The first is creating a construct from scratch which something that only the most skilled of wizards could accomplish and that eventually be the case for our Planeswalkers but not at first as they wouldn't know they have that type of power more easily accessible to them.

More simply they would form a kind of magical contract and pull that contractor creature from wherever it is they are to where the magus is.

I thought it would be an interesting rule that until mastering their abilities our mages could only summon creatures they had directly interacted with. This would be why green wizards are better able to summon creatures. They have a proclivity for interacting with animals and beasts.

Eventually most walkers would gain spells that allowed them to interact and contract with creatures from a distance granting them immense power but each of these would be dependent upon how these characters conceptualize the mind which is an aspect of color depicted by the game's tutors and "portal cards" but rarely discussed within the context of the color pie.

Our planeswalkers would generally be the only ones that could summon beings from across the multiverse because they are the only ones that can, "travel" foreshadowing exactly what they are even before they are aware of it.

In most Magic the Gathering settings Planeswalkers are rare and nearly mythological.  There are only a couple dozen of them running around through out the entirety of the multiverse. The walkers can have the basic rules of magic exposited to them but planeswalking they have to figure out for themselves.

One of the best clues for what they are is how I envision legends working.

Legends
For the purposes of the show and my Vorthos a legend is any creature iconic enough that it is irreplaceable. That instead of "a" one must use "the" when describing it.

For sapient creature summons I view this as when who these summoned characters are is more important than what that character is.  These are characters with personalities strong enough to pull a story, to inform a plot.

If my summoning logic holds the first few creatures the walkers will summon may be beings they interacted with on their home world. To introduce the concept early I might have one of them summon their pet (or good ole Grizzlies) in the pilot but eventually I think it would be interesting if one of them somehow managed to summon a person. It would create an interesting character dynamic.
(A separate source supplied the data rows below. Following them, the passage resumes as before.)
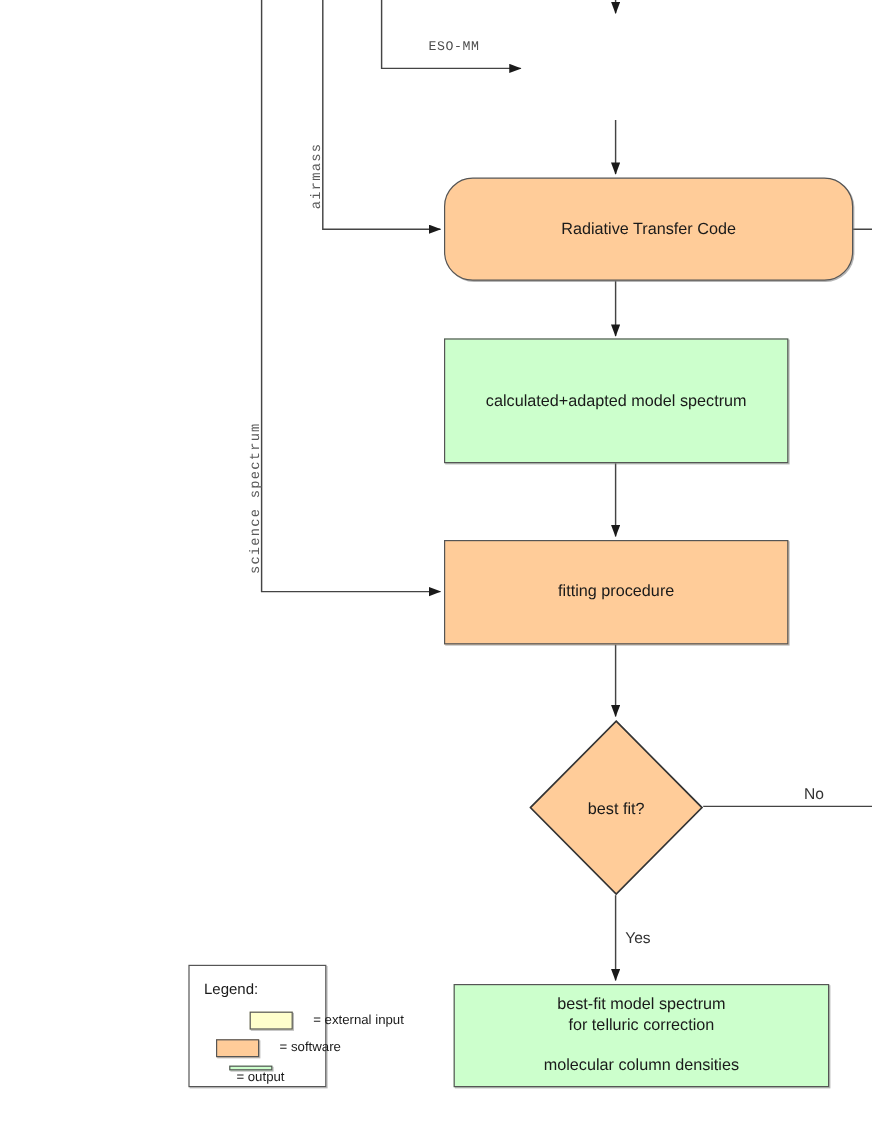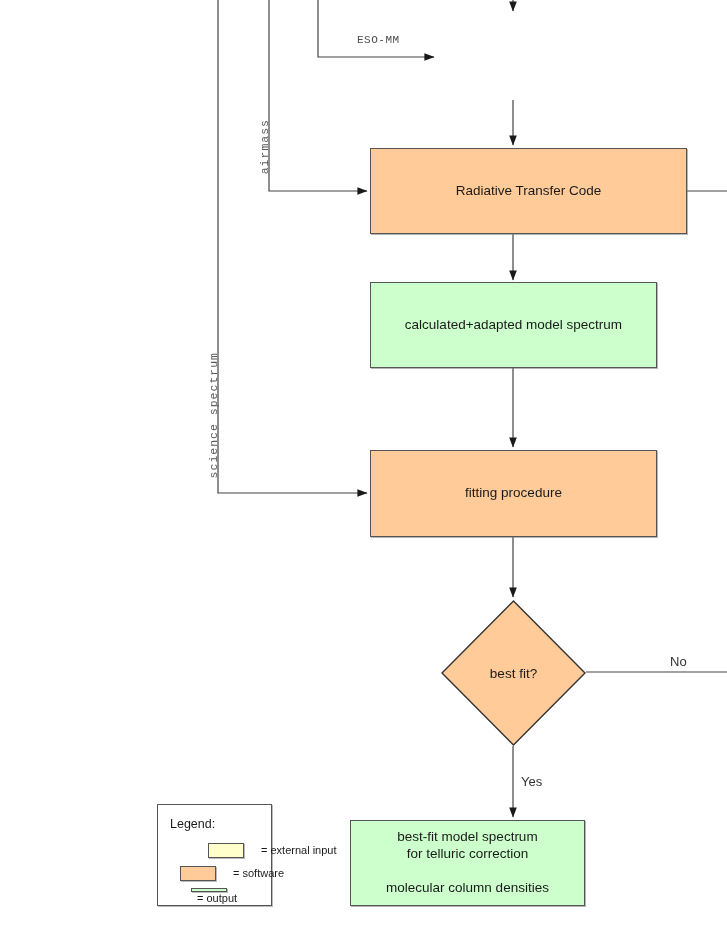"Radiative Transfer Code" div.node { border-radius: none -> 24px; width: 317px -> 341px }
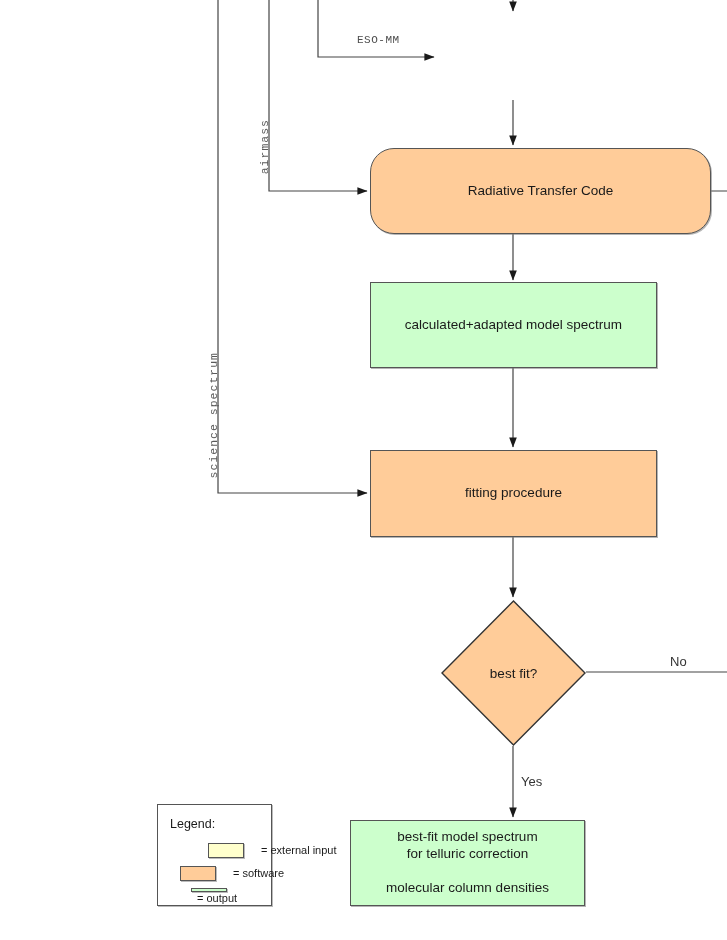"calculated+adapted model spectrum" div.node { height: 86px -> 104px }
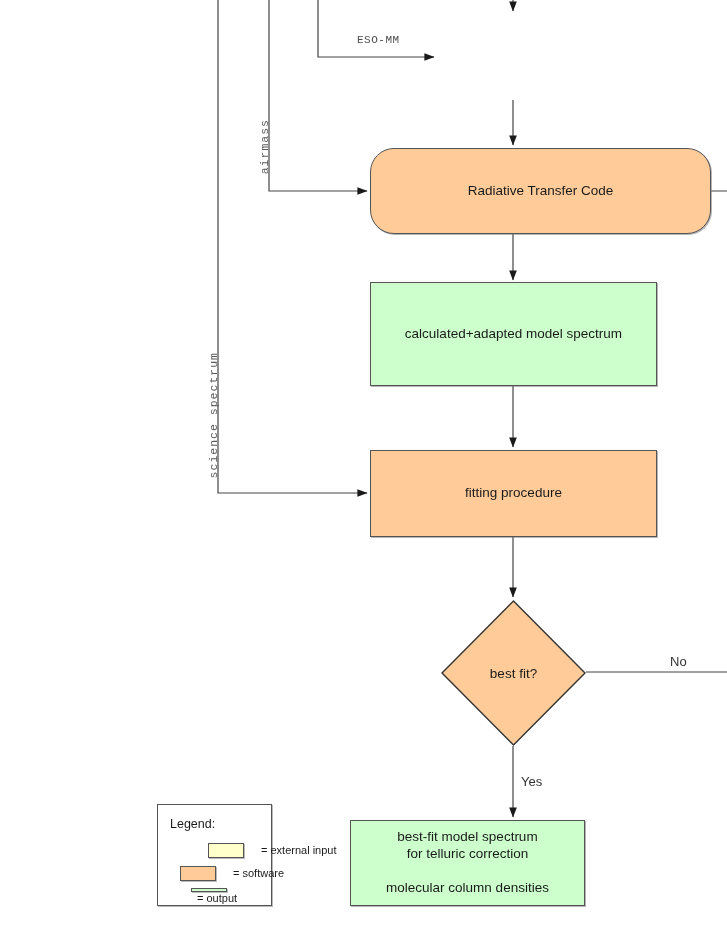"best-fit model spectrum" div.node { left: 350px -> 378px; width: 235px -> 313px }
Would that person have willingly come or be unaware of the implications of such a contract, why was that person summoned their skills, their knowledge, their personality, their relationship? How does that person interact in this new world where they may not have the acquired knowledge or powers of the walker in this point in the story? What role would they take on in the walker's party? Would they be able to adapt the skills of their unmagical profession into a traditional fantasy role?